Goal of the exercise - All of the data should be restated word for word, with the pictures omitted.

Exercise data -
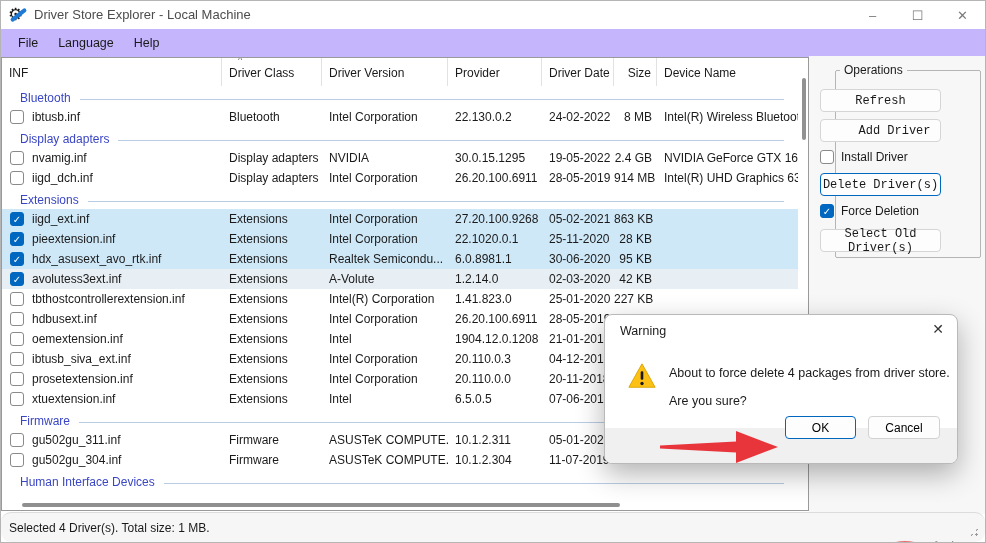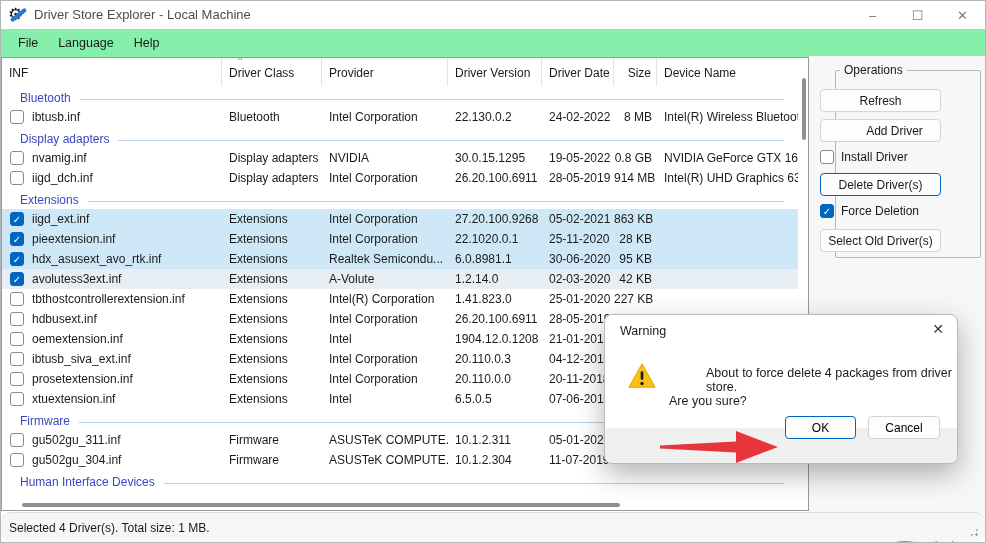"File" #menubar { background: #86efac -> #c4b5fd }
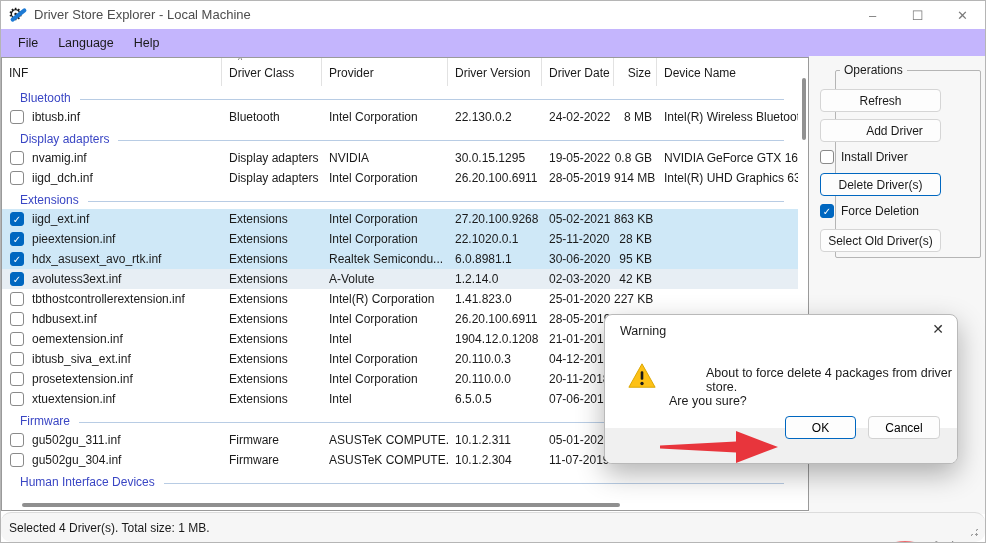"Provider" div.hcell { order: before "Driver Version" -> after "Driver Version" }
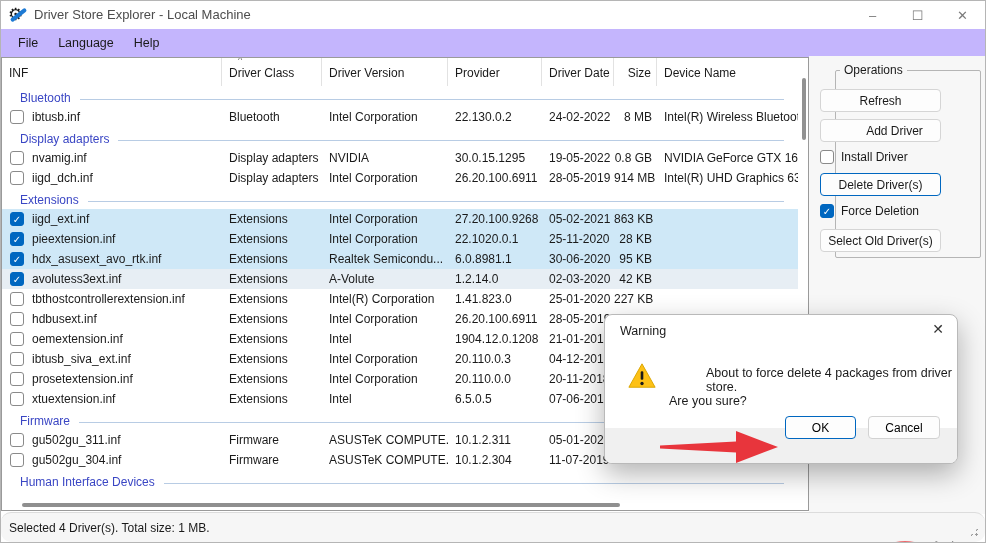"Refresh" .ops-btn { font-family: Liberation Sans, sans-serif -> Liberation Mono, monospace }
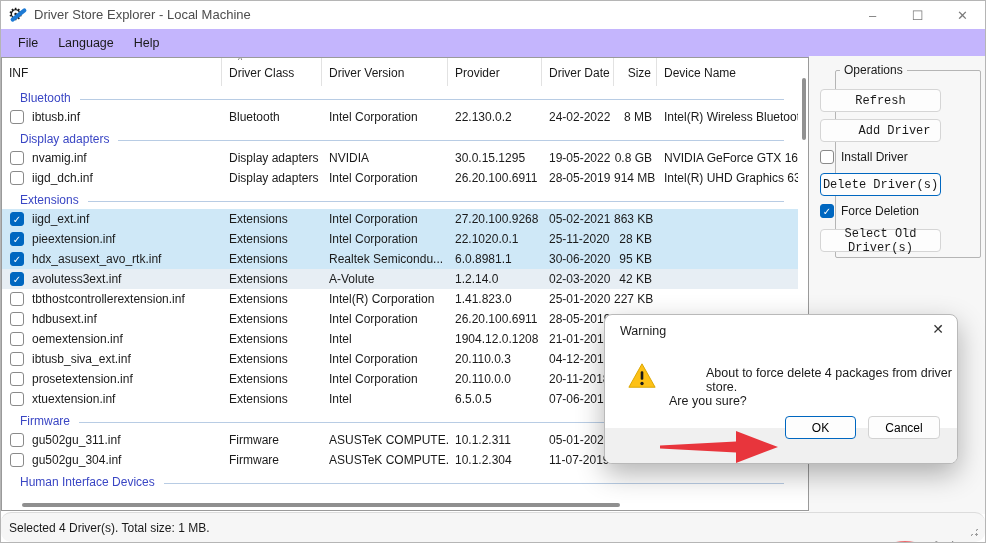"0.8 GB" div.cell { text: 0.8 -> 2.4 }
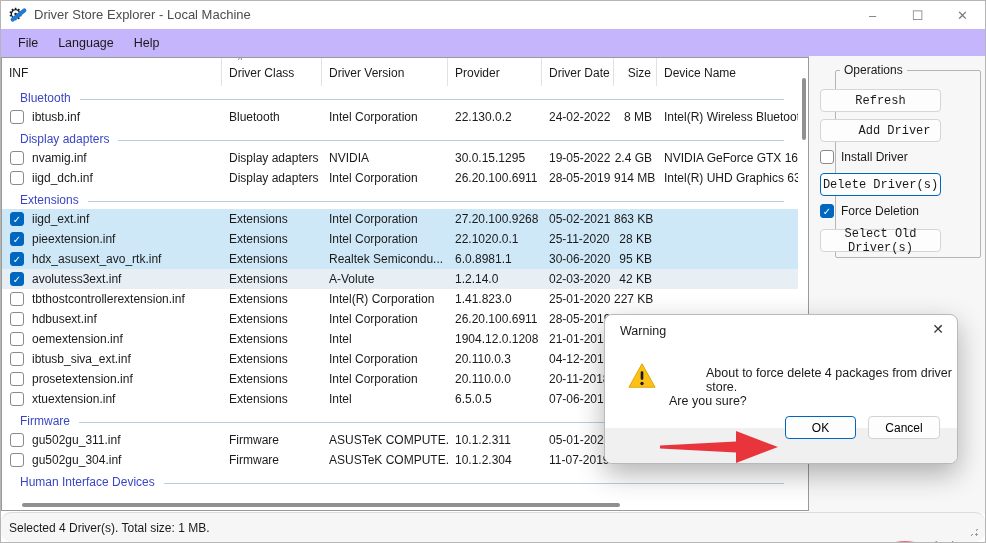"About to force delete 4" .dlg-line1 { margin-left: 37px -> none }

Task output -
"File" #menubar { background: #86efac -> #c4b5fd }
"Provider" div.hcell { order: before "Driver Version" -> after "Driver Version" }
"Refresh" .ops-btn { font-family: Liberation Sans, sans-serif -> Liberation Mono, monospace }
"0.8 GB" div.cell { text: 0.8 -> 2.4 }
"About to force delete 4" .dlg-line1 { margin-left: 37px -> none }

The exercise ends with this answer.